IMF Clears Uganda For Shs455B Credit After “Good Performance”

  • by Rodney Mponye
  • March 18, 2022

The International Monetary Fund, IMF, has given Uganda a clean bill of health regarding the handling of the COVID-19 pandemic, the funds and the economy as a whole.

For this, the Fund’s board has allowed for the immediate release of 127 million US Dollars (about 455 billion Shillings) for the country as part of the Extended Credit Facility Arrangement. The latest disbursement brings the total under this arrangement to about 1.38 trillion Shillings.

In June last year, the IMF Board approved 722 million Special Drawing Rights (an equivalent of about USD 1 billion) under the Extended Credit Facility arrangement for Uganda, to help the country overcome the effects of the COVID-19 pandemic. And the approval enabled the immediate disbursement of 258 million USDollars (about 924 billion shillings) then.

Under the Extended Credit Facility Arrangement, the approval of the next disbursement depends on how well the country utilized the previous one, in terms of allocating them to where they are due, completing reforms and other commitments agreed to, among others. Following a review of Uganda by the IMF staff that ended in December 2021, the government was found satisfactory in performance in most criteria.

The fund also aims at boosting more inclusive private sector-led long-term growth, targeting reforms focusing on prioritizing social spending, sustaining debt, strengthening governance, and enhancing the monetary and financial sector frameworks.

“The Ugandan authorities are implementing their reform agenda steadfastly, in a complex environment still marked by the pandemic, and remain committed to the Extended Credit Facility Arrangement,” the IMF says, adding that the authorities skillfully managed the second wave of the pandemic in July last year, which implied a lower growth rebound, and some additional financial support to cushion the revenue shortfall from the lockdown and expand cash transfers to the vulnerable.

According to the Fund, the Ugandan authority has managed to keep the economy afloat, expanding by 3.8 per cent in 2021/22, though it is expected that the government’s expenditure over its revenues, will be higher than planned due to slow economic growth. The Fund notes that despite a challenging environment and some technical and legislative delays, all quantitative performance criteria were met, and the reform agenda implementation is progressing.

“The Ugandan authorities remain firmly committed to their economic program amidst a challenging environment. Program performance has been satisfactory. All quantitative targets were met, except one, and all but three structural benchmarks for 2021 were completed,” said Bo Li, IMF Deputy Managing Director at the end of the negotiations.

There was some reallocation of resources, which the fund says, was necessary to mitigate the impact of the pandemic’s second wave and address higher security tensions. The security situation influenced by terrorist bombs in the country and a threat from the ADF rebels saw Uganda mobilise resources to launch a military offensive in DR Congo.

“Returning to the programmed fiscal consolidation path remains essential to keep debt sustainable while creating more space for private sector credit,” Li reminded the country. The IMF says enhanced domestic revenue mobilization, rationalization of non-priority spending, and shifting the composition of spending towards priority social areas will help achieve the fiscal objectives and address Uganda’s large development needs.
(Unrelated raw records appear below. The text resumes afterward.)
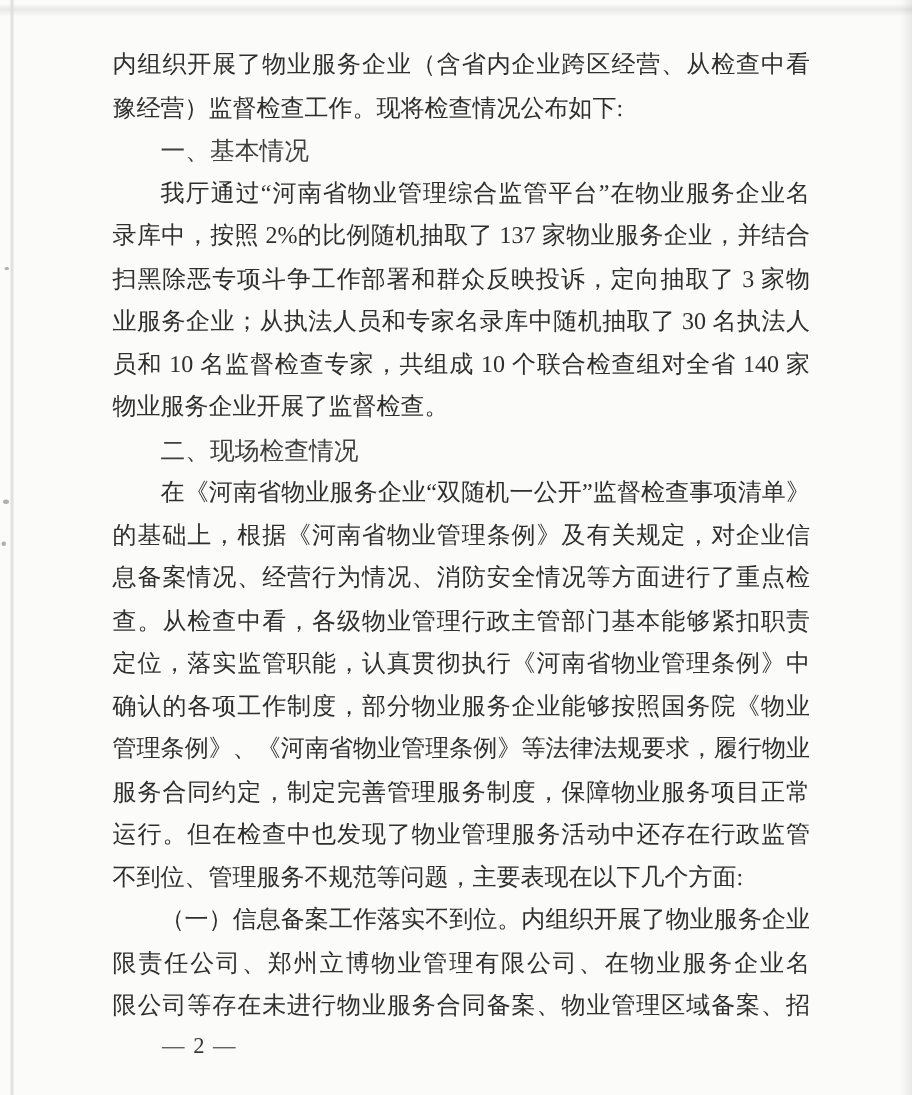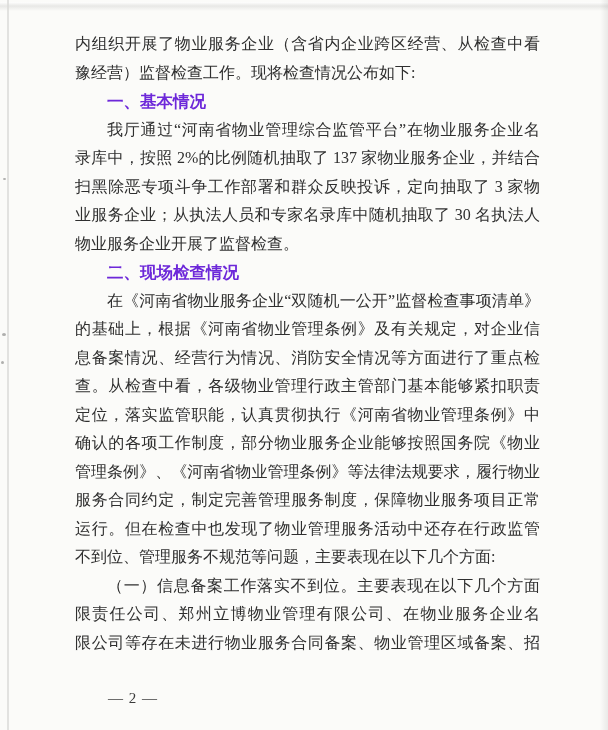"一、基本情况" .content p.hd { color: #6d28d9 -> #404040; font-weight: 700 -> 400 }
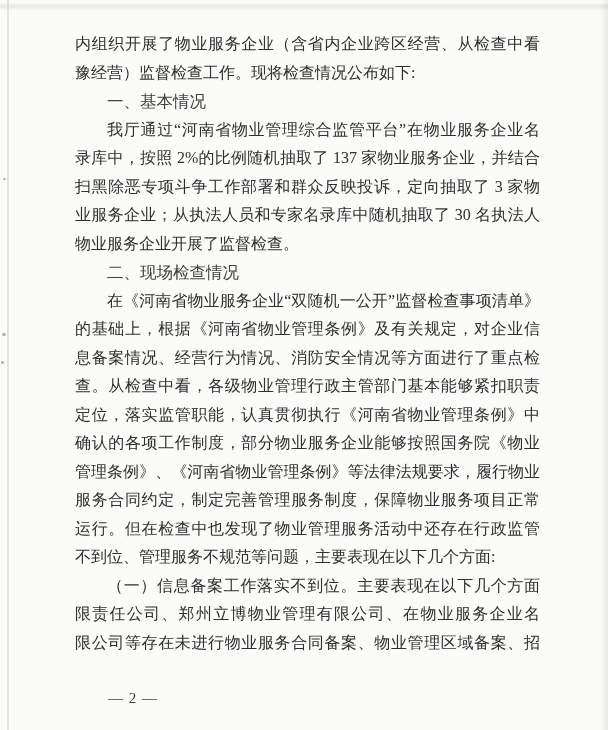"员和 10 名监督检查专家，共组成 10 个联合检查组对全省" p.tl { html: none -> <p>员和 10 名监督检查专家，共组成 10 个联合检查组对全省 140 家</p> }
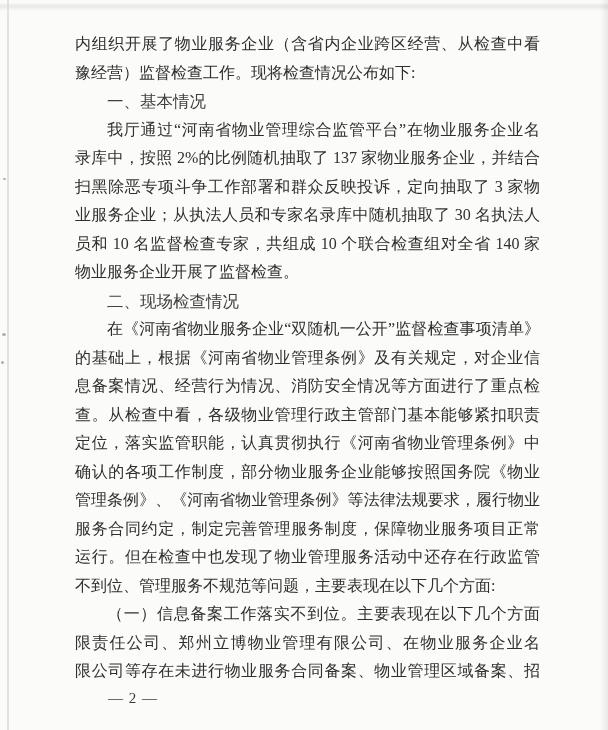"主要表现在以下几个方面" span { text: 主要表现在以下几个方面 -> 内组织开展了物业服务企业 }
But it also urges the government to reduce supplementary spending. The Ministry of Finance, Planning and Economic Development welcomes the review report, saying their spending was more restrictive, despite emergencies over the period that needed immediate mobilization of new resources.

“Debt sustainability is one of our focuses, and we have managed to keep out Debt-to-GDP ratio at the lowest in the region. We are reducing commercial borrowing as much as possible, and going for concessional loans,” says Ramathan Ggoobi, the Permanent Secretary, Ministry of Finance.

Julius Mukunda, the Chief Executive, Civil Society Budget Advocacy Group, CSBAG admits that considering the global and domestic circumstances, economically the country has performed well, especially at the macro level.

Despite a positive result of the IMF review, the government has been accused of shortcomings regarding the management of funds meant for the COVID-19 pandemic. According to the Auditor General’s Report, for example, a total of 676 billion Shillings was allocated and disbursed to various ministries, departments and agencies to settle domestic arrears with a view of improving liquidity within the local business community.

“I noted that 90 per cent of funds used appropriately for the intended purpose; however, I noted diversion of funds to pay for unrelated expenditure worth 4.897 billion shillings, unsupported domestic arrears of 27.38 billion and Payment for contested or rejected domestic arrears of 1.245 billion.

“I also noted that 33.8 Billion Shillings (5 per cent) was used to settle international obligations thus did not contribute to the stated objective since the funds were externalized,” says the 2021 report. On his part, Mukunda agrees that on the operational side, the country has not done well, mainly because of corruption, which affected the delivery of social services.

In May 2020, the IMF approved about 491.5 million US Dollars (about 1.76 trillion Shillings) under another arrangement; the Rapid Credit Facility (RCF) to finance the health, social protection and macroeconomic stabilization measures, meet the urgent balance-of-payments and fiscal needs arising from the COVID-19 outbreak and catalyze additional support from the international community.”